» Exercise
Extract the text of every entry below exactly; leave images out.

━━━ Data for analysis ━━━

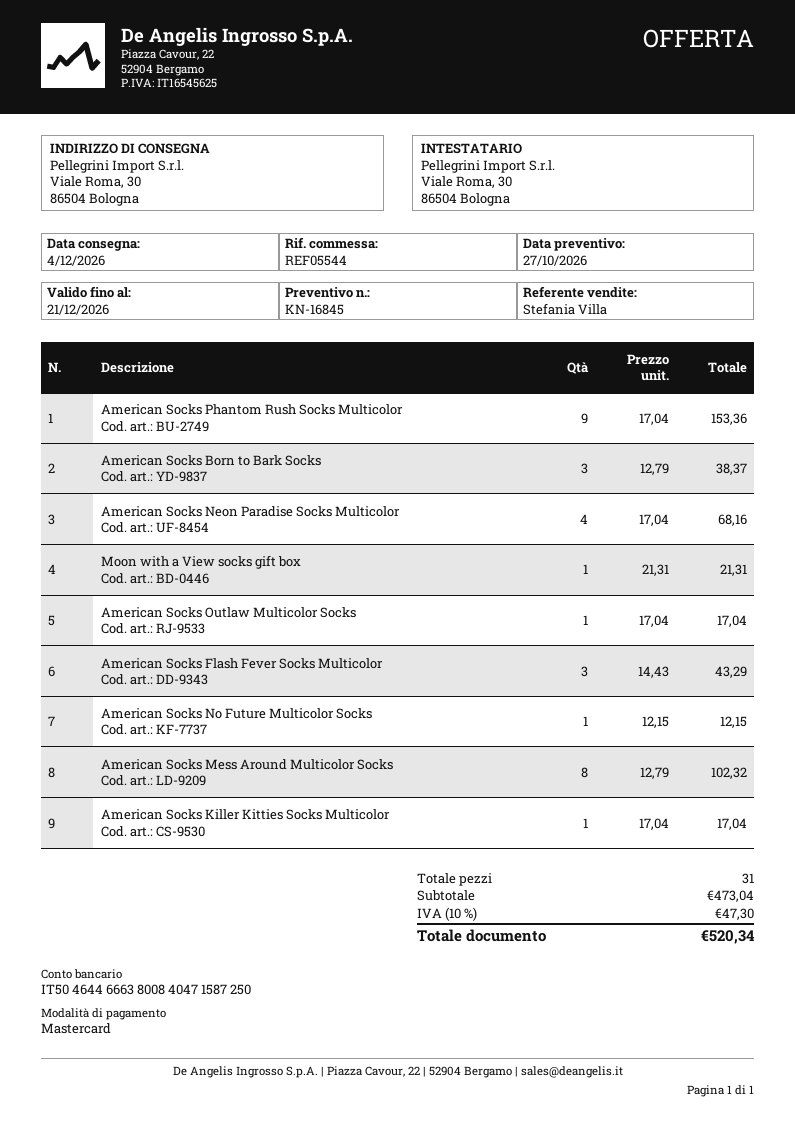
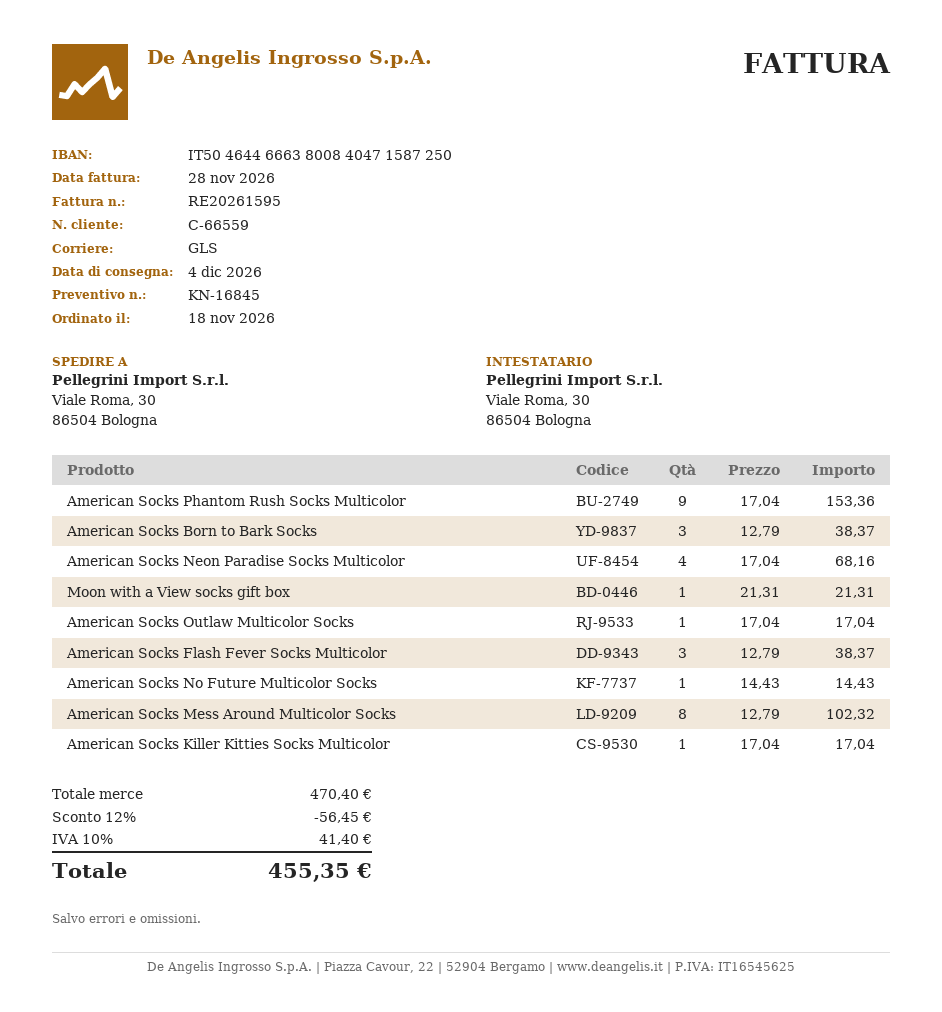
American Socks Flash Fever Socks Multicolor: 3 x 14.43 = 43.29 -> 3 x 12.79 = 38.37
American Socks No Future Multicolor Socks: 1 x 12.15 = 12.15 -> 1 x 14.43 = 14.43
subtotal: 473.04 -> 470.40
discount: none -> 12% = 56.45
tax: 10% = 47.30 -> 10% = 41.40
total: 520.34 -> 455.35

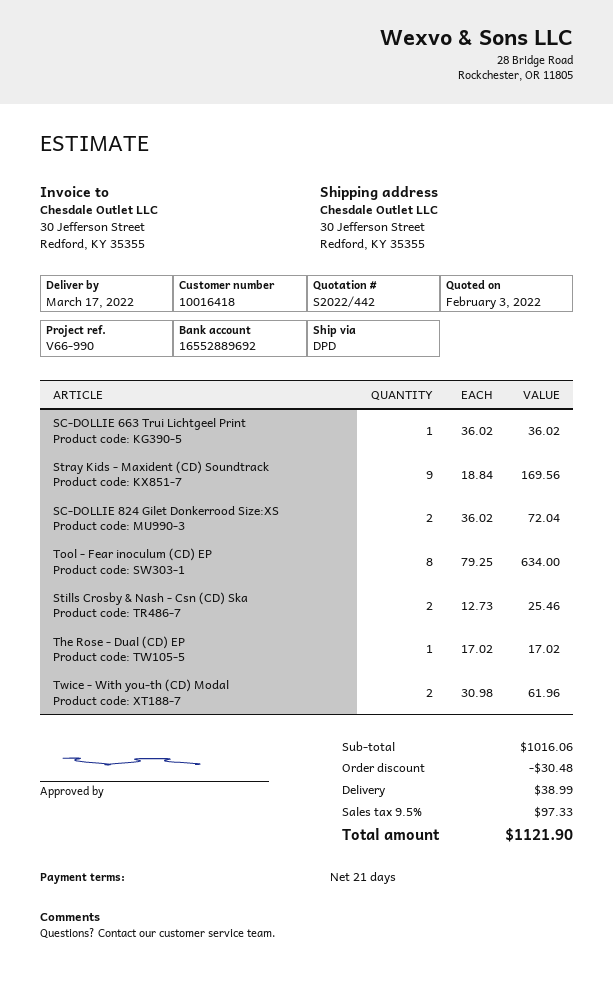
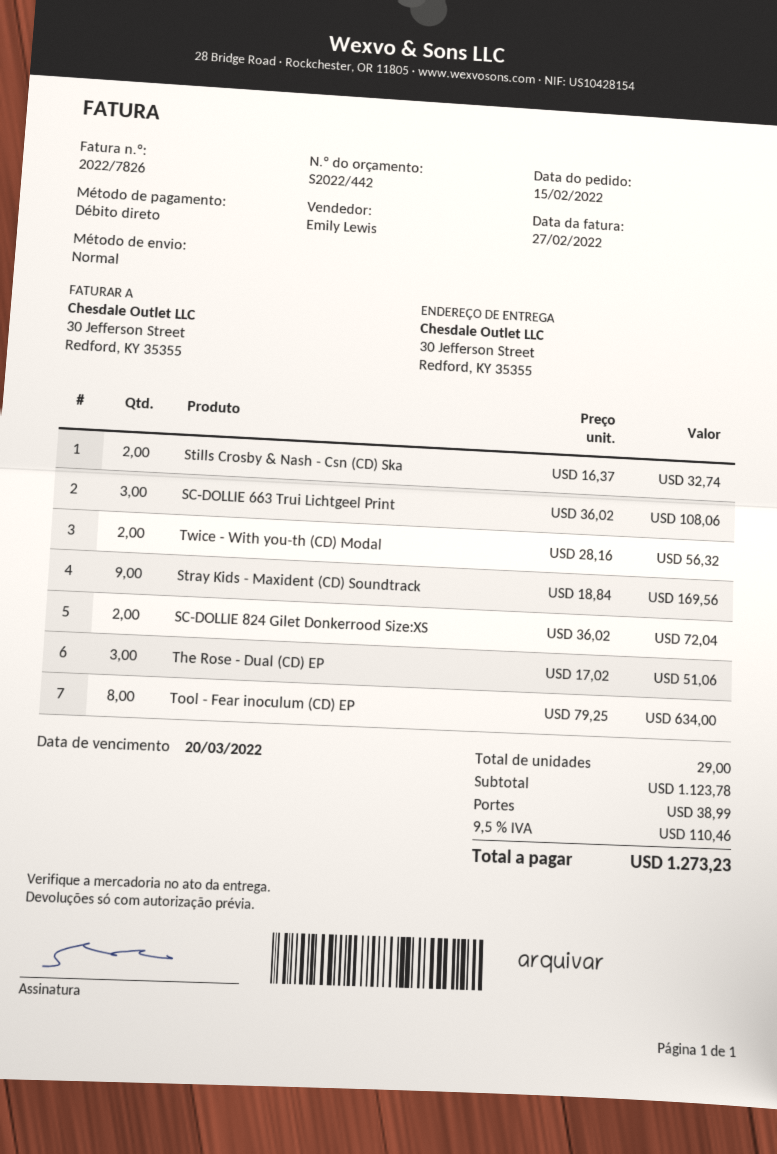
shipping method: DPD -> standard
SC-DOLLIE 663 Trui Lichtgeel Print: 1 x 36.02 = 36.02 -> 3 x 36.02 = 108.06
Stills Crosby & Nash - Csn (CD) Ska: 2 x 12.73 = 25.46 -> 2 x 16.37 = 32.74
The Rose - Dual (CD) EP: 1 x 17.02 = 17.02 -> 3 x 17.02 = 51.06
Twice - With you-th (CD) Modal: 2 x 30.98 = 61.96 -> 2 x 28.16 = 56.32
subtotal: 1016.06 -> 1123.78
discount: 30.48 -> none
tax: 9.5% = 97.33 -> 9.5% = 110.46
total: 1121.90 -> 1273.23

━━━

» Exercise response
American Socks Flash Fever Socks Multicolor: 3 x 14.43 = 43.29 -> 3 x 12.79 = 38.37
American Socks No Future Multicolor Socks: 1 x 12.15 = 12.15 -> 1 x 14.43 = 14.43
subtotal: 473.04 -> 470.40
discount: none -> 12% = 56.45
tax: 10% = 47.30 -> 10% = 41.40
total: 520.34 -> 455.35

shipping method: DPD -> standard
SC-DOLLIE 663 Trui Lichtgeel Print: 1 x 36.02 = 36.02 -> 3 x 36.02 = 108.06
Stills Crosby & Nash - Csn (CD) Ska: 2 x 12.73 = 25.46 -> 2 x 16.37 = 32.74
The Rose - Dual (CD) EP: 1 x 17.02 = 17.02 -> 3 x 17.02 = 51.06
Twice - With you-th (CD) Modal: 2 x 30.98 = 61.96 -> 2 x 28.16 = 56.32
subtotal: 1016.06 -> 1123.78
discount: 30.48 -> none
tax: 9.5% = 97.33 -> 9.5% = 110.46
total: 1121.90 -> 1273.23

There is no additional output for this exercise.